A control and data acquisition system for the trials required real-time control of hydraulic valve switching according to sensor input, as well as data acquisition from a variety of sensors at appropriate sample rates. The requirements are similar to those of many industrial controller applications, but also include the unique challenges inherent to operating in varying sea conditions. These include operating in a marine environment, consequent dynamic effects on equipment, operation from DC source (24 VDC batteries with charging systems), the need for deterministic control (real-time OS), and relatively high-channel-count data acquisition and digital I/O.

In addition, the WEC prototypes include a variety of sensors, and the digital I/O includes solenoid switching with significant power requirements. Rapid code development, easy-to-modify control software, code versatility, and standard interfacing are essential.

After extensive research into the various options on the market, LabVIEW graphical design software was a natural fit for the PTO control system. In particular, the versatility, speed, and simplicity of coding in LabVIEW, as well as excellent diagnostic and debugging tools, made it an obvious choice. In addition, the range of hardware available from NI and its seamless integration with LabVIEW offered real benefits to the project.

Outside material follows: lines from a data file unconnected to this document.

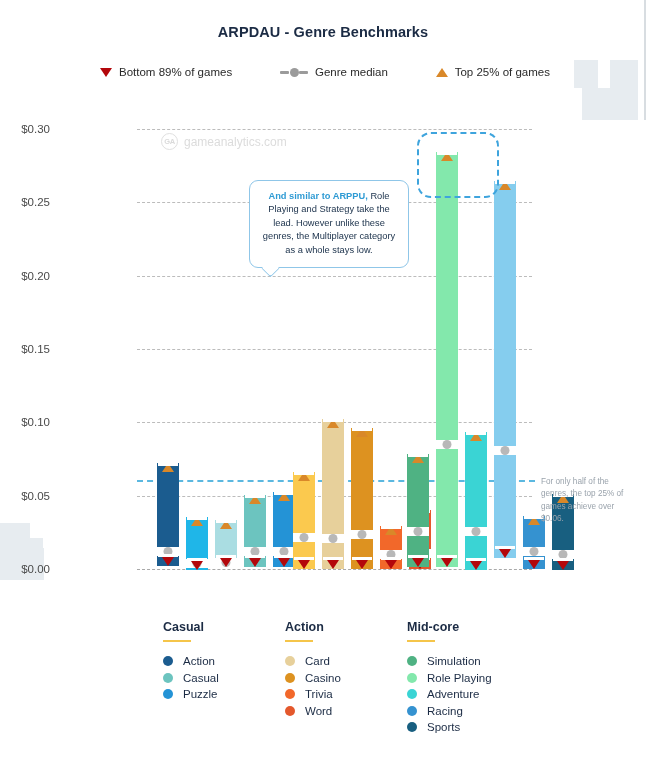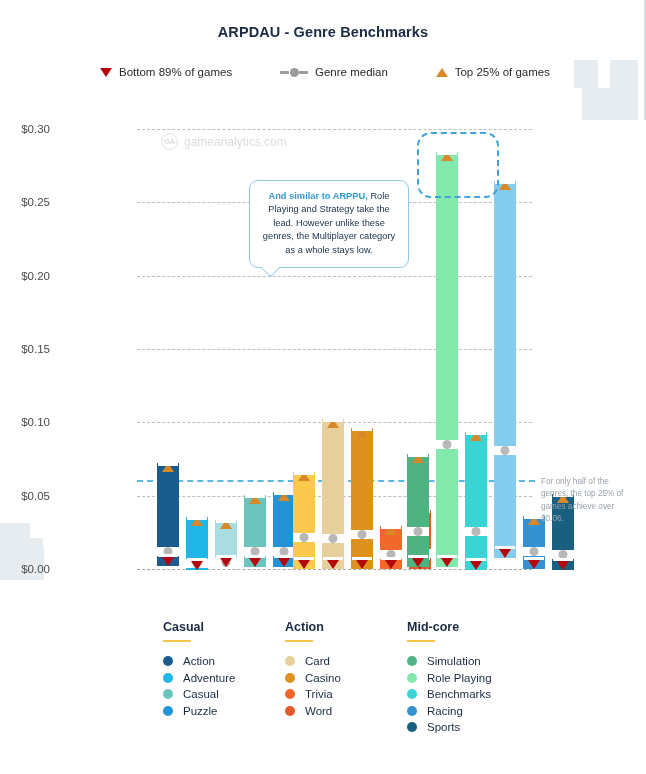--- a/index.html
+++ b/index.html
@@ -459,24 +459,20 @@
 
 <div id="bottom-legend">
     <div class="legend-col">
       <div class="legend-title">Casual</div>
       <div class="legend-rule"></div>
       <div class="legend-item">
         <span class="legend-dot" style="background: rgb(27, 92, 143);"></span>
         <span class="legend-label">Action</span>
       </div>
       <div class="legend-item">
-        <span class="legend-dot" style="background: rgb(31, 182, 232);"></span>
-        <span class="legend-label">Adventure</span>
-      </div>
-      <div class="legend-item">
         <span class="legend-dot" style="background: rgb(108, 196, 191);"></span>
         <span class="legend-label">Casual</span>
       </div>
       <div class="legend-item">
         <span class="legend-dot" style="background: rgb(36, 147, 214);"></span>
         <span class="legend-label">Puzzle</span>
       </div>
     </div>
     <div class="legend-col">
       <div class="legend-title">Action</div>
@@ -504,21 +500,21 @@
       <div class="legend-item">
         <span class="legend-dot" style="background: rgb(79, 178, 131);"></span>
         <span class="legend-label">Simulation</span>
       </div>
       <div class="legend-item">
         <span class="legend-dot" style="background: rgb(131, 232, 172);"></span>
         <span class="legend-label">Role Playing</span>
       </div>
       <div class="legend-item">
         <span class="legend-dot" style="background: rgb(58, 212, 212);"></span>
-        <span class="legend-label">Benchmarks</span>
+        <span class="legend-label">Adventure</span>
       </div>
       <div class="legend-item">
         <span class="legend-dot" style="background: rgb(53, 146, 208);"></span>
         <span class="legend-label">Racing</span>
       </div>
       <div class="legend-item">
         <span class="legend-dot" style="background: rgb(24, 95, 128);"></span>
         <span class="legend-label">Sports</span>
       </div>
     </div>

The team selected LabVIEW coupled with Compact FieldPoint and CompactRIO for the control and data acquisition system to achieve the following benefits:

  • Hardware/software integration
  • Rapid development using LabVIEW
  • Real-time hardware and OS
  • Compact, rugged, and adaptable hardware
  • Upgrade path and distributed system capability
  • Excellent technical backup, particularly via National Instruments website

Control and Acquisition System – WB 06-07
During the first two trial phases for the Wavebob WEC, the team used Compact FieldPoint with LabVIEW and LabVIEW Real-Time. While the system performed extremely well, both the complexity of the control requirements and channel count increased in the subsequent development phase (MK3). As a result, the limits of the test system were approached on the second prototype. The MK3 prototype would require more processor power and faster acquisition rates.

MK3 Prototype
The scale of the WEC prototype in this phase of development, also known as the MK3 prototype, is a quarter of full scale with a fully operable PTO. Given the increasing complexity of control and additional sensors, the team selected CompactRIO hardware, LabVIEW, LabVIEW Real-Time, and the LabVIEW FPGA Module. In addition, they constructed a one-seventeenth scale model for rapid trials of structural and other changes. We had to build the new control and acquisition system into this model for data acquisition.

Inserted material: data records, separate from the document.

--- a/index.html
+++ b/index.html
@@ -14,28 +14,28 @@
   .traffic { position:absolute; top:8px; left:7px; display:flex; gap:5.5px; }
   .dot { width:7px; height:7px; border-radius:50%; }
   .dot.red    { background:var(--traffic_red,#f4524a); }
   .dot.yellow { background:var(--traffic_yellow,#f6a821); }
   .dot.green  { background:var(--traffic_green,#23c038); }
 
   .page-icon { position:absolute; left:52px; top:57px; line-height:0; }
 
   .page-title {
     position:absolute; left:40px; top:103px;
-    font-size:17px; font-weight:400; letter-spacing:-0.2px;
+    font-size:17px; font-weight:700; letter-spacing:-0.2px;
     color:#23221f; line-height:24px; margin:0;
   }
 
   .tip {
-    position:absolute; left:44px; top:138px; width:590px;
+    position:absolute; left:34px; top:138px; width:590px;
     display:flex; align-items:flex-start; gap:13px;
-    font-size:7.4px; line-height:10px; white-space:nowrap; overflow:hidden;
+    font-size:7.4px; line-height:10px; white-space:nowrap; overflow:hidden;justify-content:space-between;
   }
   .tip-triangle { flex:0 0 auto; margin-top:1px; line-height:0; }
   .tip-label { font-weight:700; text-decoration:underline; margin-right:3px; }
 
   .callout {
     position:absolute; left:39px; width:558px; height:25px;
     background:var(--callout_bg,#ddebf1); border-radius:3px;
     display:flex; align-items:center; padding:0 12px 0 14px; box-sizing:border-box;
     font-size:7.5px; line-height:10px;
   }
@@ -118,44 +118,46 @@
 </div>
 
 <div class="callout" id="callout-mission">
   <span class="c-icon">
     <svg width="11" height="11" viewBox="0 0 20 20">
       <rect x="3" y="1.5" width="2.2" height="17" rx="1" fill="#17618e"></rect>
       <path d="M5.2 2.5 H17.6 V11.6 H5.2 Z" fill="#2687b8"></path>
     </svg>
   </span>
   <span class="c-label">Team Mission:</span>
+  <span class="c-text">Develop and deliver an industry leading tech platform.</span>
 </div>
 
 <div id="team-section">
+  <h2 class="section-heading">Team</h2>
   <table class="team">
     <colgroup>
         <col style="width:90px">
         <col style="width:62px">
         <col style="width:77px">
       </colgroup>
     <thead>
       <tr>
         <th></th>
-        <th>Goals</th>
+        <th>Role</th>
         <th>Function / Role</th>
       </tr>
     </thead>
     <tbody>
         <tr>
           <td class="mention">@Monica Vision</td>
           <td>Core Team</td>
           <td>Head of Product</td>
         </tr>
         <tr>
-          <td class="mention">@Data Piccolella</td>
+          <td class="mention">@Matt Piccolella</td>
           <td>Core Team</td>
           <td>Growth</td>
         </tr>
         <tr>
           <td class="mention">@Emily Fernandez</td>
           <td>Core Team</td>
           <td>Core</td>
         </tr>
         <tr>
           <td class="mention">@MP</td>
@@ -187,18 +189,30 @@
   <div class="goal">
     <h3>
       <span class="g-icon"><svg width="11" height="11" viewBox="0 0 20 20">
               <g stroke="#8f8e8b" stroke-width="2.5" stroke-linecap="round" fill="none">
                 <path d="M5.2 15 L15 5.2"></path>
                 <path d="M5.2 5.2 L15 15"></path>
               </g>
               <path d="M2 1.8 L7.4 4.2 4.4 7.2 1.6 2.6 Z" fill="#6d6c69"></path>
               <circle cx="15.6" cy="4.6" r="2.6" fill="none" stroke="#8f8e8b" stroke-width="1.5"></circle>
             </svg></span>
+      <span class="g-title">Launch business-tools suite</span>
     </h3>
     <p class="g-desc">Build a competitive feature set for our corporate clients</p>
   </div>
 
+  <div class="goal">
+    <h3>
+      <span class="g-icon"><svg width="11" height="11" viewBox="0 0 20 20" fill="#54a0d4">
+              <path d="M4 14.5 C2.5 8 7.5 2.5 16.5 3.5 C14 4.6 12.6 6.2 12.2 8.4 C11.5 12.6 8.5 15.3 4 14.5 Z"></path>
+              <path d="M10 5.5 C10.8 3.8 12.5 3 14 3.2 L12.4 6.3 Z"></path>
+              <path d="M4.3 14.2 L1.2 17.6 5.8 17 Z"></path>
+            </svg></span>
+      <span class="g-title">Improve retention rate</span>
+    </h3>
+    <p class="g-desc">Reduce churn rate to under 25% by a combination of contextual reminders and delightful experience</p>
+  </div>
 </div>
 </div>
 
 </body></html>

We selected CompactRIO for its integration with LabVIEW as well as its processing power and acquisition rates. The hardware offers the ability to run control and data acquisition loops at much faster sample rates without compromising the timing integrity of the system due to processor overload. All control and I/O functions can be programmed on the field-programmable gate array (FPGA) in the CompactRIO backplane and can run simultaneously. The controller only has to read the resulting data when logging. The small footprint and low power consumption of the CompactRIO system also facilitated incorporation into the one-seventeenth scale model.

Just as in the previous prototypes, LabVIEW was the ideal choice due to its tight integration with the selected hardware. The graphical programming language is easy to use, versatile, has a myriad of modules and tools available (including the ability to target a real-time embedded OS), and very good support.